# Trolling Motor power



## OldBay (May 15, 2003)

How do the thrust ratings (pounds of thurst) translate into horsepower? 

A 43 lb thrust trolling motor would be roughly equivalent to what HP outboard? 2hp? 1hp? 1/2 hp?


----------



## wizardude (May 19, 2002)

*I used to know the numbers...*

I'd say the 43lb is around 1/2 HP


----------



## OldBay (May 15, 2003)

*Thanks for the info.*

I will have to look into this a little more. Looking to "power" a dingy for the reservoir.


----------



## Bassomatic76 (Feb 26, 2004)

Here is a link that has some info:

http://www.iboats.com/cgi-bin/ubb/ultimatebb.cgi?ubb=get_topic;f=17;t=006933

1 ft-lb thrust draws 1 amp.

The approximate formula is watts = (Amps X Voltage X Efficiency)
Divide by 750 to get the horsepower.

750 watts = 1 hp

So a 43 ft-lb thrust motor using a 12 volt battery is equal to 0.65 hp assuming 95% engine efficiency.


----------



## OldBay (May 15, 2003)

Good work Math-a-Magician!! So a 60lb thrust is just about one horse.
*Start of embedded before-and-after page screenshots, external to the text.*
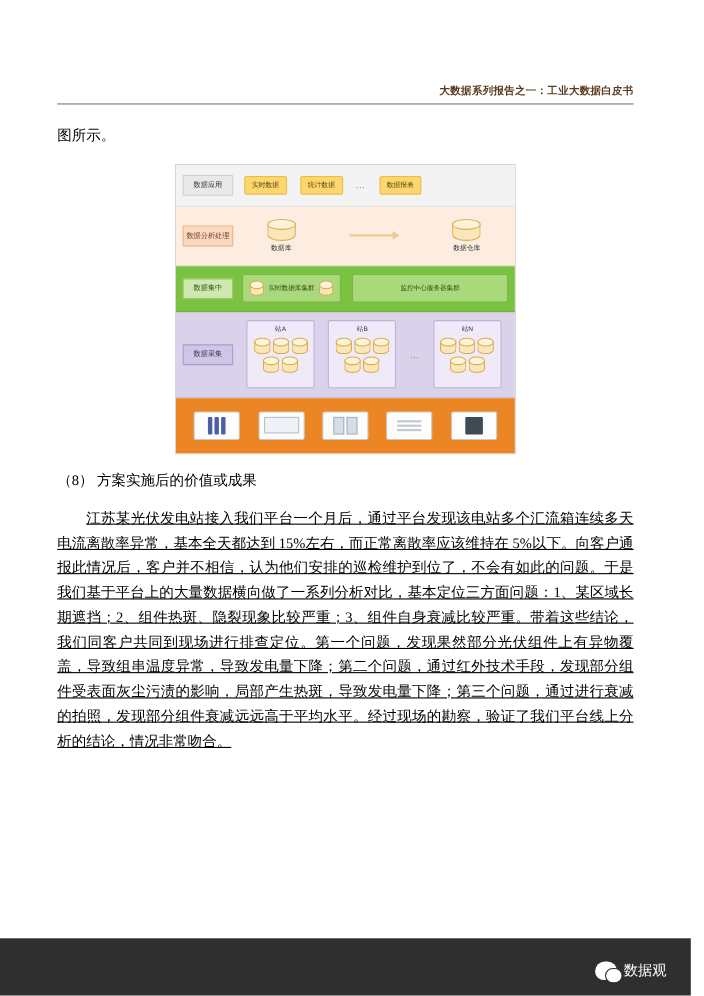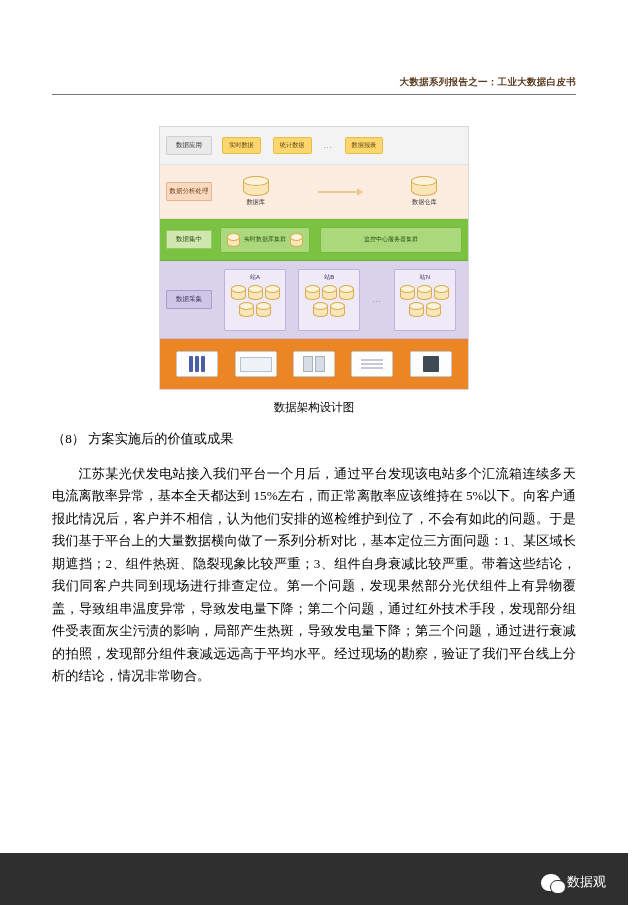--- a/index.html
+++ b/index.html
@@ -48,21 +48,21 @@
     top: 112px;
   }
   p.para {
     margin: 0 0 3px 0;
     font-size: 13.2px;
     line-height: 22.5px;
     text-align: justify;
     font-family: "Liberation Serif", serif;
     color: #000;
   }
-  p.indent2 { text-indent: 2em; }
+  p.indent2 { text-indent: 2em; text-decoration: underline; }
   .gap-small { height: 9px; }
   .gap-mid { height: 13px; }
 
   
   .figure-wrap {
     margin: 14px 0 0 0;
     display: flex;
     justify-content: center;
   }
   .diagram {
@@ -373,20 +373,21 @@
 </head>
 <body>
 
 <div class="page">
 
   <div class="header">大数据系列报告之一：工业大数据白皮书</div>
   <div class="header-rule"></div>
 
   <div class="content">
 
+    <p class="para">图所示。</p>
 
     <div class="figure-wrap">
       <div class="diagram">
 
         <div class="band band-app">
           <div class="lbl-box">数据应用</div>
           <div class="app-items">
             <span class="pill">实时数据</span>
             <span class="pill">统计数据</span>
             <span class="dots">...</span>
@@ -538,21 +539,20 @@
               </span>
           </div>
           <div class="dev">
             <span class="panel"></span>
           </div>
         </div>
 
       </div>
     </div>
 
-    <div class="fig-caption">数据架构设计图</div>
 
     <div class="gap-mid"></div>
     <p class="para">（8）   方案实施后的价值或成果</p>
     <div class="gap-small"></div>
     <p class="para indent2">江苏某光伏发电站接入我们平台一个月后，通过平台发现该电站多个汇流箱连续多天电流离散率异常，基本全天都达到 15%左右，而正常离散率应该维持在 5%以下。向客户通报此情况后，客户并不相信，认为他们安排的巡检维护到位了，不会有如此的问题。于是我们基于平台上的大量数据横向做了一系列分析对比，基本定位三方面问题：1、某区域长期遮挡；2、组件热斑、隐裂现象比较严重；3、组件自身衰减比较严重。带着这些结论，我们同客户共同到现场进行排查定位。第一个问题，发现果然部分光伏组件上有异物覆盖，导致组串温度异常，导致发电量下降；第二个问题，通过红外技术手段，发现部分组件受表面灰尘污渍的影响，局部产生热斑，导致发电量下降；第三个问题，通过进行衰减的拍照，发现部分组件衰减远远高于平均水平。经过现场的勘察，验证了我们平台线上分析的结论，情况非常吻合。</p>
     <div class="gap-small"></div>
   </div>
 
 
   <div class="footer-band">

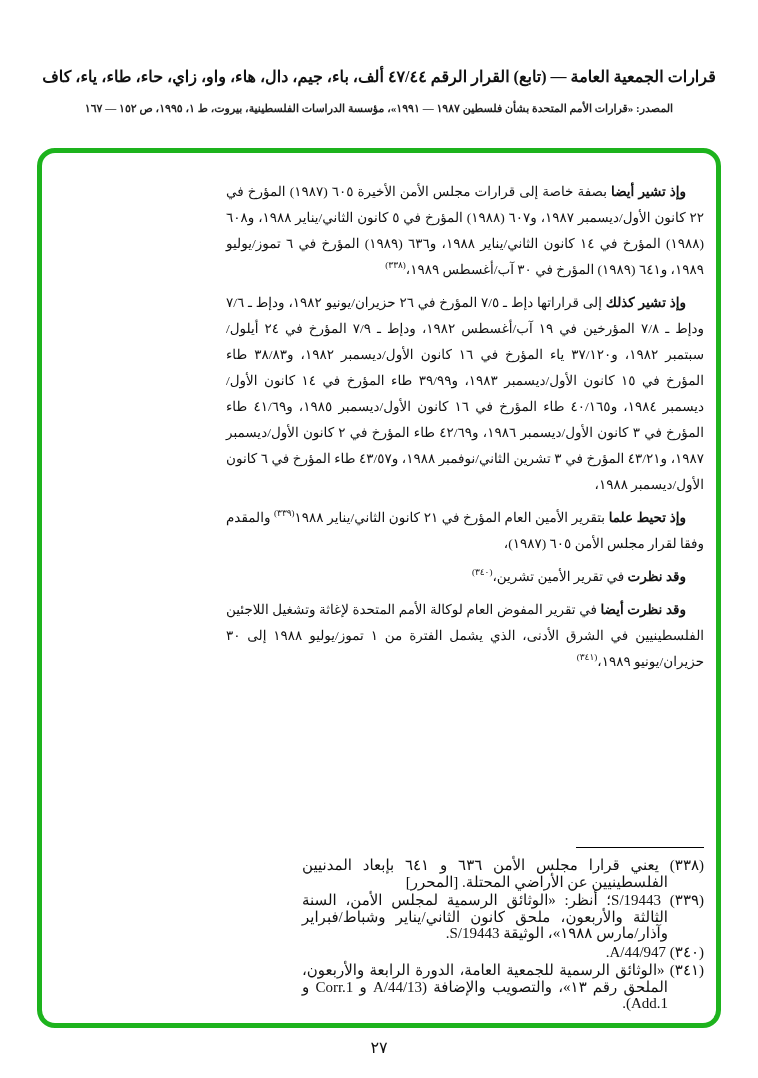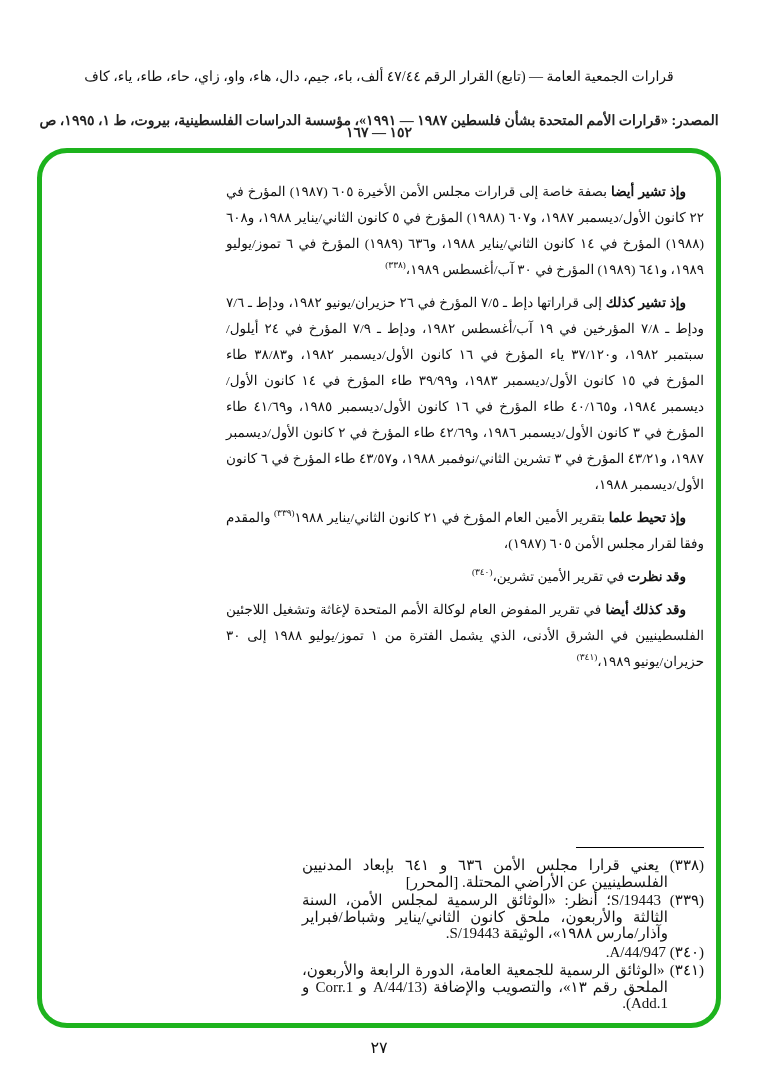--- a/index.html
+++ b/index.html
@@ -8,34 +8,34 @@
     width:758px;height:1078px;
     background:#ffffff;
     margin:0 auto;
     direction:rtl;
     font-family:"Liberation Serif","DejaVu Serif",serif;
     color:#111;
     overflow:hidden;
   }
   .header{position:absolute;top:68px;left:30px;right:30px;text-align:center;}
   .header .title{
-    font-size:14px;font-weight:normal;line-height:18px;
+    font-size:16px;font-weight:bold;line-height:18px;
     letter-spacing:0;
   }
   .header .source{
-    margin-top:29px;
-    font-size:14px;font-weight:bold;color:#222;line-height:12px;
+    margin-top:16px;
+    font-size:11px;font-weight:bold;color:#222;line-height:12px;
   }
   .frame{
     position:absolute;
     top:148px;left:37px;
     width:684px;height:880px;
     box-sizing:border-box;
     border:5px solid #1db31d;
-    border-radius:30px;
+    border-radius:18px;
   }
   .main-text{
     position:absolute;
     top:26px;right:12px;
     width:478px;
     font-size:13.5px;
     line-height:26px;
     text-align:justify;
     text-justify:inter-word;
   }
@@ -92,21 +92,21 @@
     <div class="main-text">
 
       <p class="para"><span class="lead">وإذ تشير أيضا</span><span> بصفة خاصة إلى قرارات مجلس الأمن الأخيرة ٦٠٥ (١٩٨٧) المؤرخ في ٢٢ كانون الأول/ديسمبر ١٩٨٧، و٦٠٧ (١٩٨٨) المؤرخ في ٥ كانون الثاني/يناير ١٩٨٨، و٦٠٨ (١٩٨٨) المؤرخ في ١٤ كانون الثاني/يناير ١٩٨٨، و٦٣٦ (١٩٨٩) المؤرخ في ٦ تموز/يوليو ١٩٨٩، و٦٤١ (١٩٨٩) المؤرخ في ٣٠ آب/أغسطس ١٩٨٩،</span><sup class="fnref">(٣٣٨)</sup><span></span></p>
 
       <p class="para"><span class="lead">وإذ تشير كذلك</span><span> إلى قراراتها دإط ـ ٧/٥ المؤرخ في ٢٦ حزيران/يونيو ١٩٨٢، ودإط ـ ٧/٦ ودإط ـ ٧/٨ المؤرخين في ١٩ آب/أغسطس ١٩٨٢، ودإط ـ ٧/٩ المؤرخ في ٢٤ أيلول/سبتمبر ١٩٨٢، و٣٧/١٢٠ ياء المؤرخ في ١٦ كانون الأول/ديسمبر ١٩٨٢، و٣٨/٨٣ طاء المؤرخ في ١٥ كانون الأول/ديسمبر ١٩٨٣، و٣٩/٩٩ طاء المؤرخ في ١٤ كانون الأول/ديسمبر ١٩٨٤، و٤٠/١٦٥ طاء المؤرخ في ١٦ كانون الأول/ديسمبر ١٩٨٥، و٤١/٦٩ طاء المؤرخ في ٣ كانون الأول/ديسمبر ١٩٨٦، و٤٢/٦٩ طاء المؤرخ في ٢ كانون الأول/ديسمبر ١٩٨٧، و٤٣/٢١ المؤرخ في ٣ تشرين الثاني/نوفمبر ١٩٨٨، و٤٣/٥٧ طاء المؤرخ في ٦ كانون الأول/ديسمبر ١٩٨٨،</span><sup class="fnref"></sup><span></span></p>
 
       <p class="para"><span class="lead">وإذ تحيط علما</span><span> بتقرير الأمين العام المؤرخ في ٢١ كانون الثاني/يناير ١٩٨٨</span><sup class="fnref">(٣٣٩)</sup><span> والمقدم وفقا لقرار مجلس الأمن ٦٠٥ (١٩٨٧)،</span></p>
 
       <p class="para"><span class="lead">وقد نظرت</span><span> في تقرير الأمين تشرين،</span><sup class="fnref">(٣٤٠)</sup><span></span></p>
 
-      <p class="para"><span class="lead">وقد كذلك أيضا</span><span> في تقرير المفوض العام لوكالة الأمم المتحدة لإغاثة وتشغيل اللاجئين الفلسطينيين في الشرق الأدنى، الذي يشمل الفترة من ١ تموز/يوليو ١٩٨٨ إلى ٣٠ حزيران/يونيو ١٩٨٩،</span><sup class="fnref">(٣٤١)</sup><span></span></p>
+      <p class="para"><span class="lead">وقد نظرت أيضا</span><span> في تقرير المفوض العام لوكالة الأمم المتحدة لإغاثة وتشغيل اللاجئين الفلسطينيين في الشرق الأدنى، الذي يشمل الفترة من ١ تموز/يوليو ١٩٨٨ إلى ٣٠ حزيران/يونيو ١٩٨٩،</span><sup class="fnref">(٣٤١)</sup><span></span></p>
 
     </div>
 
     <div class="footnotes">
       <div class="fn-rule"></div>
 
       <div class="fn"><span class="fn-num">(٣٣٨)</span> <span>يعني قرارا مجلس الأمن ٦٣٦ و ٦٤١ بإبعاد المدنيين الفلسطينيين عن الأراضي المحتلة. [المحرر]</span></div>
 
       <div class="fn"><span class="fn-num">(٣٣٩)</span> <span>S/19443؛ أنظر: «الوثائق الرسمية لمجلس الأمن، السنة الثالثة والأربعون، ملحق كانون الثاني/يناير وشباط/فبراير وآذار/مارس ١٩٨٨»، الوثيقة S/19443.</span></div>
Sounds good.


----------



## OBXFOOL (Aug 27, 2002)

Old Bay, I move 2800 lbs of boat at a good speed for bassing with a 53 lb thrust 12 volt unit.
With it on 3 or 4(has 5 speeds) I can move along for about 6 hours on my deep cycle.
Check Walmart at the end of the season---got mine there half price on clearance.


----------